[Task] Please restate word for word, and with nothing added, the lines that run from the one holding "[207,1368,250,1382] LDAP ->" to the end of the entries below.

[Stored data]
——

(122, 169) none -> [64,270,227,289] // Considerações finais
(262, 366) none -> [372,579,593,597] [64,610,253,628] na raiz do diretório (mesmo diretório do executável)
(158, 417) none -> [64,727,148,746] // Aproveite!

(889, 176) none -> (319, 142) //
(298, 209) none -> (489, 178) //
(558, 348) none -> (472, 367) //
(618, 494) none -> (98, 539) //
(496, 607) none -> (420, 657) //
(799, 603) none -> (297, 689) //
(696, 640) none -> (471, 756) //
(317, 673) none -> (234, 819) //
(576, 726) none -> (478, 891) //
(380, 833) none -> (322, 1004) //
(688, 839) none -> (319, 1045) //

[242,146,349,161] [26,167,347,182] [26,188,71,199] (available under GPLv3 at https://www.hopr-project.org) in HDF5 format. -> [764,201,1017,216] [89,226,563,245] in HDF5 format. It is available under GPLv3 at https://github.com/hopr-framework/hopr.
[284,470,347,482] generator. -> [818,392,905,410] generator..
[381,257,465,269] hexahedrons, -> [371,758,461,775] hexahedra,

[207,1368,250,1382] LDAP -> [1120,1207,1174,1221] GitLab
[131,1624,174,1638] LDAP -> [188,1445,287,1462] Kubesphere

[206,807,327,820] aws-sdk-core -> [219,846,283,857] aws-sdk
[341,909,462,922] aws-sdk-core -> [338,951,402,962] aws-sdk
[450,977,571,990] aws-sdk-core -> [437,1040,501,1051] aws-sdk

——

[Finished exercise]
[207,1368,250,1382] LDAP -> [1120,1207,1174,1221] GitLab
[131,1624,174,1638] LDAP -> [188,1445,287,1462] Kubesphere

[206,807,327,820] aws-sdk-core -> [219,846,283,857] aws-sdk
[341,909,462,922] aws-sdk-core -> [338,951,402,962] aws-sdk
[450,977,571,990] aws-sdk-core -> [437,1040,501,1051] aws-sdk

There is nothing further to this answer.